Juan Carlos Tafur

Un país en manos de delincuentes

“La poca calidad de vida que ya se tenía antes en el Perú se ha deteriorado aceleradamente convirtiendo la convivencia civilizada casi en imposible o reducida a cotos muy cerrados y exclusivos”

Eso es lo que va a dejar en herencia el régimen nefasto de Castillo y Cerrón. Nunca habíamos llegado a los niveles de inseguridad ciudadana que hoy vemos en las calles de todo el país. La delincuencia se ha apoderado de la vida cotidiana y, como suele suceder, los más afectados son los más pobres.

Se roban celulares, se mata por ellos, se extorsiona pequeños comercios, se trafica impunemente con terrenos, con mafias organizadas alrededor, se comercializa drogas impunemente en todas las ciudades, se asalta en domicilios a cualquier hora y a cuadras de las comisarías.

Y a ello hay que sumarle en el resto del país, el reinado creciente del narcotráfico, de los extorsionadores de la minería formal, de la tala ilegal de madera, del contrabando, los traficantes de tierras, de la minería legal, de la trata de personas, del tráfico de armas, etc. Los financistas informales de Perú Libre están cosechando en impunidad sus favores electorales.

La poca calidad de vida que ya se tenía antes en el Perú se ha deteriorado aceleradamente convirtiendo la convivencia civilizada casi en imposible o reducida a cotos muy cerrados y exclusivos.

Y de este tema, increíblemente, no habla la oposición, siendo, como lo es, un tema sensible en la vida común de todos los peruanos, situación de la que todo el mundo está harto.
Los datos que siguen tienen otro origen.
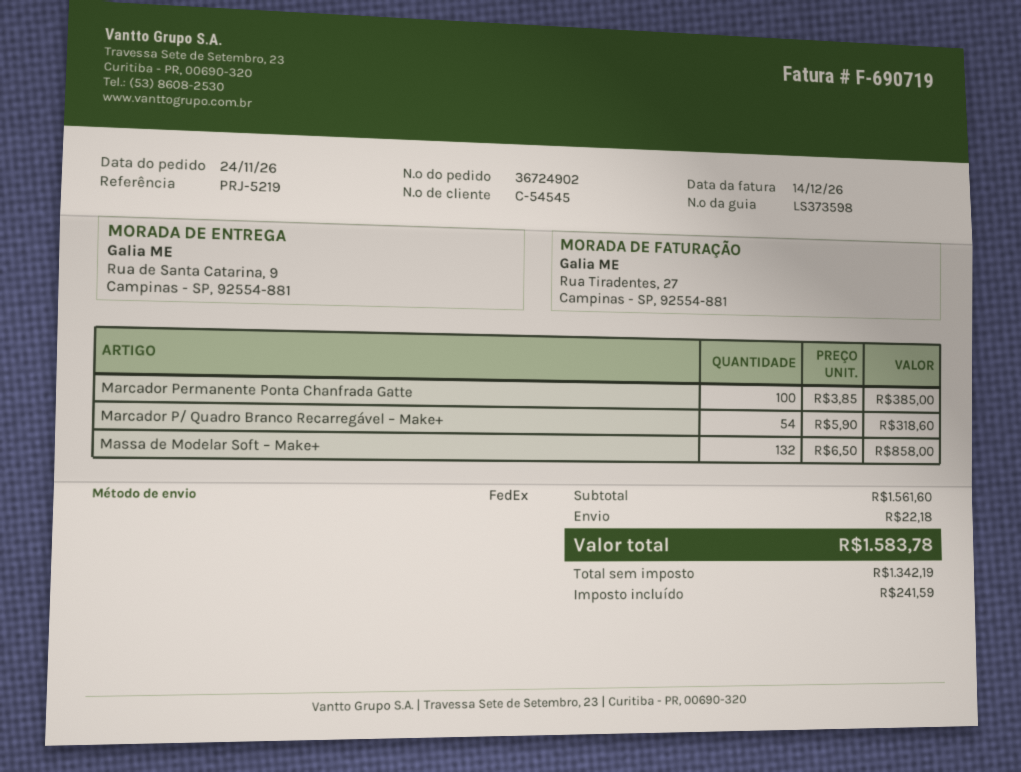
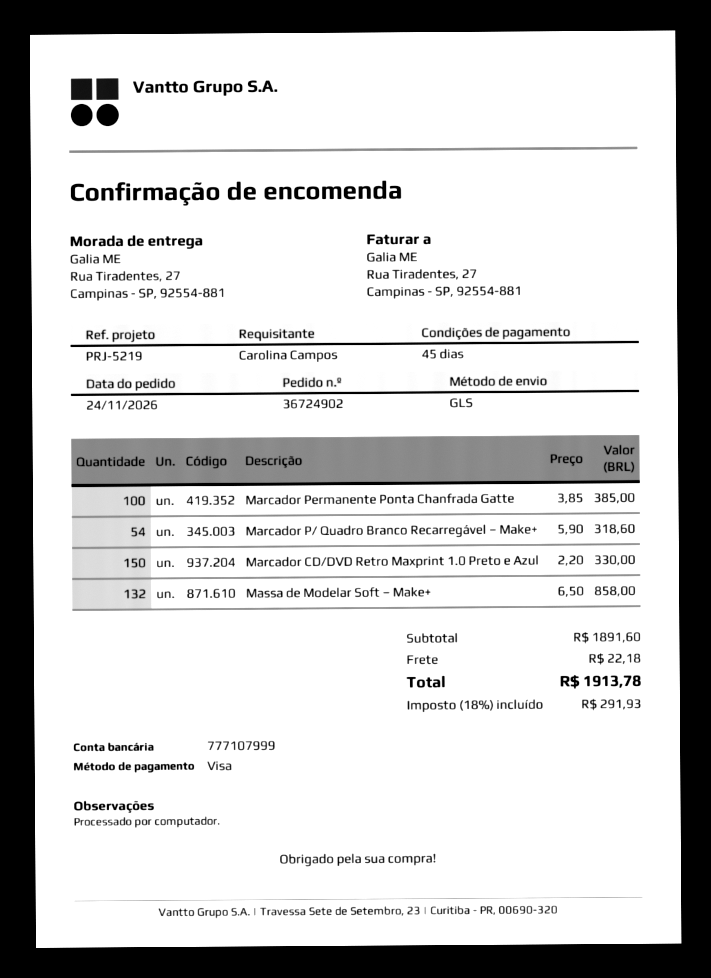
shipping method: FedEx -> GLS
ship to: Rua de Santa Catarina, 9, Campinas - SP, 92554-881 -> Rua Tiradentes, 27, Campinas - SP, 92554-881
Marcador CD/DVD Retro Maxprint 1.0 Preto e Azul: none -> 150 x 2.20 = 330.00
subtotal: 1561.60 -> 1891.60
tax: 241.59 -> 291.93
total: 1583.78 -> 1913.78

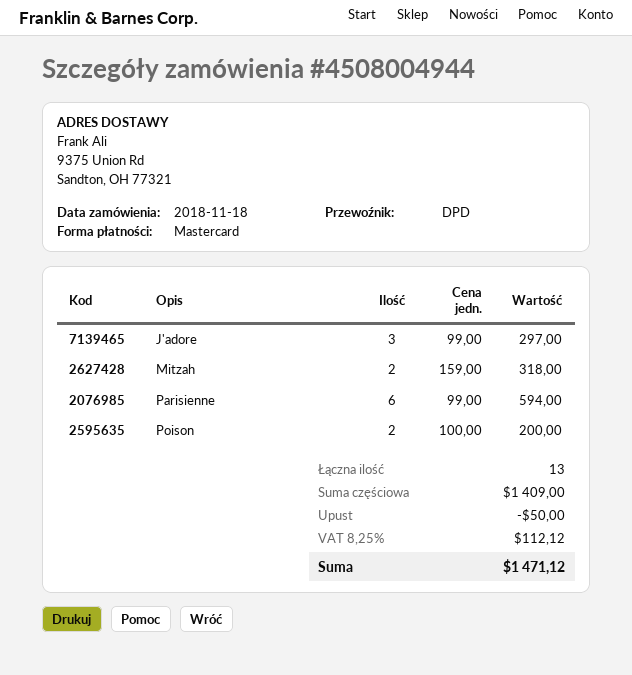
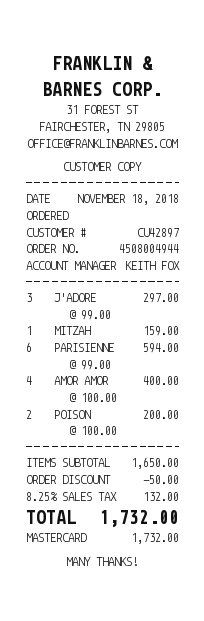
Mitzah: 2 x 159.00 = 318.00 -> 1 x 159.00 = 159.00
AMOR AMOR: none -> 4 x 100.00 = 400.00
subtotal: 1409.00 -> 1650.00
tax: 8.25% = 112.12 -> 8.25% = 132.00
total: 1471.12 -> 1732.00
La mayoría de peruanos sufre las consecuencias del enorme grado de indefensión en el que nos está dejando el fallido Estado peruano regentado por el ilimitadamente torpe gobierno que nos ha tocado en mala suerte.

La oposición debe reaccionar, los gremios empresariales deben pronunciarse, los medios de comunicación deben preparar informes precisos sobre el avance de la delincuencia y no limitarse a ser caja de resonancia de delitos menores en sus noticieros, a cambio del videíto que en primicia le entrega la policía. La sociedad civil y sus organismos deben prender la alerta roja sobre una situación que, de agravarse, tendría consecuencias nefastas para la gobernabilidad, ya de por sí difícil en un país como el Perú.

Y no se escucha de parte de nuestras autoridades nada al respecto. Tenemos un ministro del Interior absolutamente incompetente, que ni siquiera es capaz de hilar un plan orgánico para enfrentar esta amenaza a la seguridad nacional interna, y que parece creer que con tontas declaratorias de estados de emergencia se puede solucionar el problema.